1. Dans l’esprit d’ouverture caractérisant les années d’après Vatican II, il a été courant d’introduire dans les célébrations chrétiennes (baptêmes, mariages, sépultures) des textes non bibliques, soit d’inspiration chrétienne, soit purement profanes (ainsi de l’incontournable Khalil Gibran, voire du Petit Prince, etc.). S’il est indéniable que de tels textes présentent un intérêt anthropologique certain et peuvent s’avérer culturellement plus proches de nos contemporains que les Écritures, il n’empêche qu’ils ne sauraient remplacer la Bible. Tout juste peuvent-ils la compléter la Bible et en servir l’actualisation, compte tenu du contexte culturel et social. En aucun cas, ils ne sauraient prendre le dessus sur l’Écriture, encore moins la contredire (comme c’est parfois le cas, par exemple dans les célébrations d’obsèques).

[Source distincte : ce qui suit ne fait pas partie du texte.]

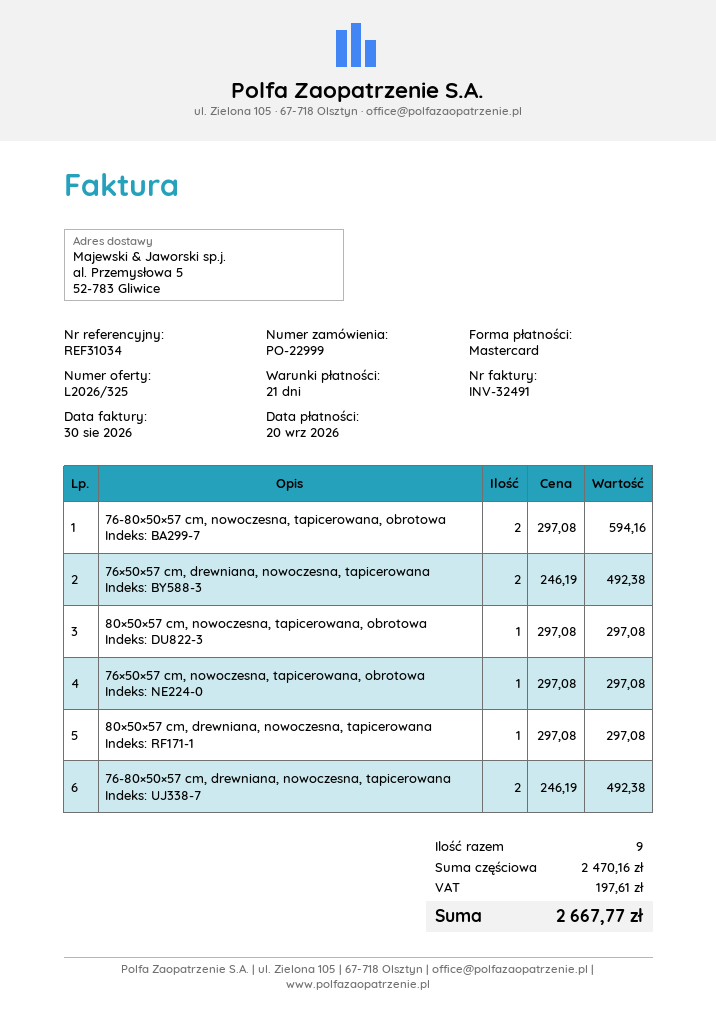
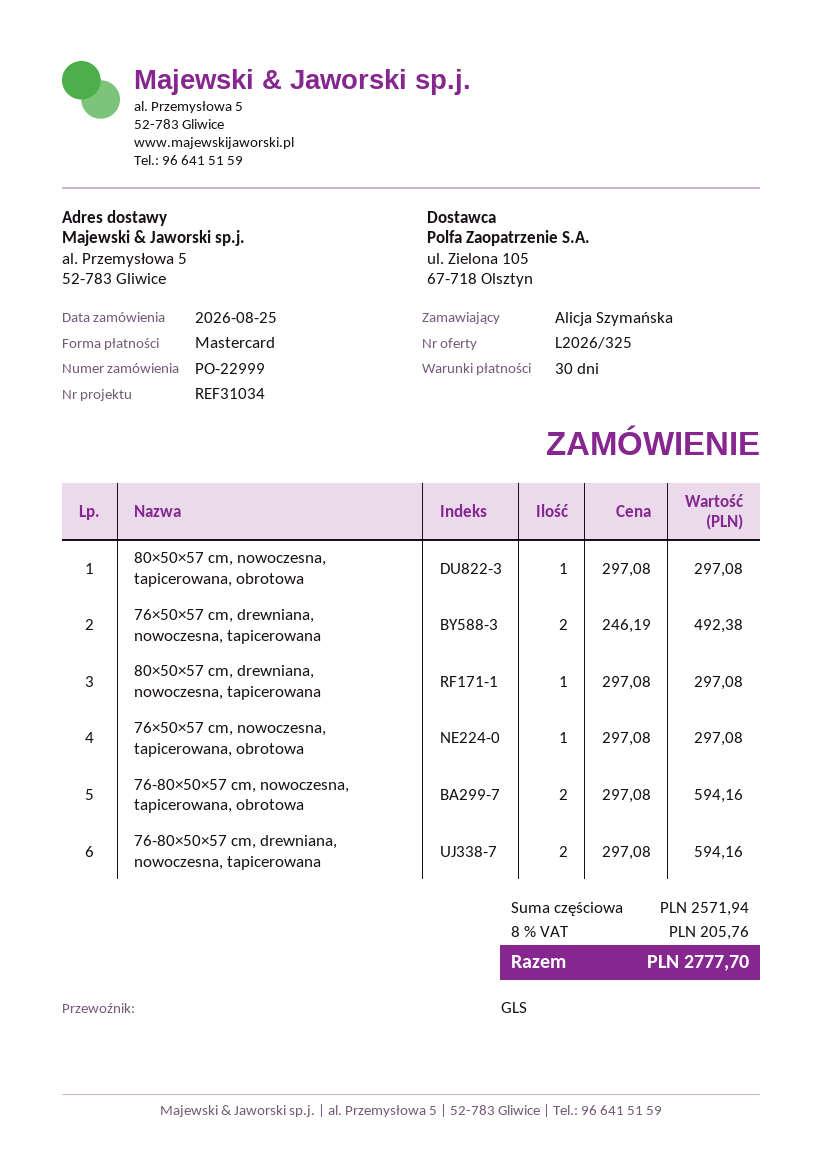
payment terms: 21 days -> 30 days
76-80×50×57 cm, drewniana, nowoczesna, tapicerowana: 2 x 246.19 = 492.38 -> 2 x 297.08 = 594.16
subtotal: 2470.16 -> 2571.94
tax: 197.61 -> 205.76
total: 2667.77 -> 2777.70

2. En effet, l’intérêt pour la Bible ne tient pas seulement au contenu de tel texte ou à l’actualité de son mode d’expression. Plus fondamentalement, le recours à l’Écriture a pour effet, non seulement de référer au Christ lui-même l’action liturgique entreprise, mais aussi d’insérer les personnes concernées dans l’histoire même du salut, au travers du peuple de Dieu engagé dans une dynamique d’alliance. En ce sens, la Bible est le premier et le meilleur témoin de la dimension collective d’un événement personnel ou familial, reçu comme un signe vivant (dans certains cas : un sacrement) de la relation d’amour offerte à l’humanité par le Dieu d’amour, source de toute vie. De toute façon, les célébrations en question ne sont pas seulement l’expression de la foi individuelle de personnes données : il s’agit d’abord de célébrer la foi de l’Église, selon sa mission propre qui est justement de désigner le don de Dieu, à l’œuvre dans des vies humaines et des situations sociales d’aujourd’hui.

3. Dès lors, une lecture seulement historique – notamment dans le cas de l’Ancien Testament – ne saurait suffire à l’actualisation des textes bibliques. S’il peut être utile de resituer les textes dans leur contexte historique et culturel, afin d’éviter les contresens et les applications sommaires, il faut aussi et d’abord aborder tout texte biblique à partir des clés de lecture indépassables que constituent l’enseignement et l’exemple de Jésus. Plus qu’un assemblage de fragments hétérogènes, le livre des Écritures chrétiennes constitue un tout (la Bible), dans lequel chaque élément doit être tenu pour solidaire de l’ensemble et ne saurait être compris autrement qu’en référence à Celui qui tient lieu d’unité au livre entier : le Christ lui-même, dans son mystère pascal. Cela est particulièrement sensible, quand les célébrations chrétiennes sont accomplies dans le cadre de l’eucharistie, donc en relation immédiate à la mort et résurrection de Jésus.

4. De la même façon, les psaumes constituent le cœur de la prière chrétienne. Malgré l’écart culturel souvent considérable et le caractère extrême des situations évoquées, les psaumes ont pour effet d’insérer la prière personnelle dans l’expérience spirituelle du peuple de Dieu, lui-même solidaire de l’aventure humaine, faite d’ombres et de lumières, et souvent excessive dans ses joies comme dans ses peines. De plus, en tant qu’ils ont nourri la prière même de Jésus et ont été repris sans interruption dans la prière de l’Église, les psaumes désignent le mystère pascal de mort et vie comme la clé de lecture de l’histoire et le cœur de toute spiritualité chrétienne. Au-delà des impressions sensibles, les psaumes ont pour effet de conformer la prière chrétienne à l’être même du Christ : en ce sens, ils l’emportent sur tout autre composition, sans pour autant interdire la création de pièces nouvelles, pour peu que la référence au mystère pascal du Seigneur ne soit pas occultée au profit d’éléments secondaires relevant davantage du simple sentiment religieux.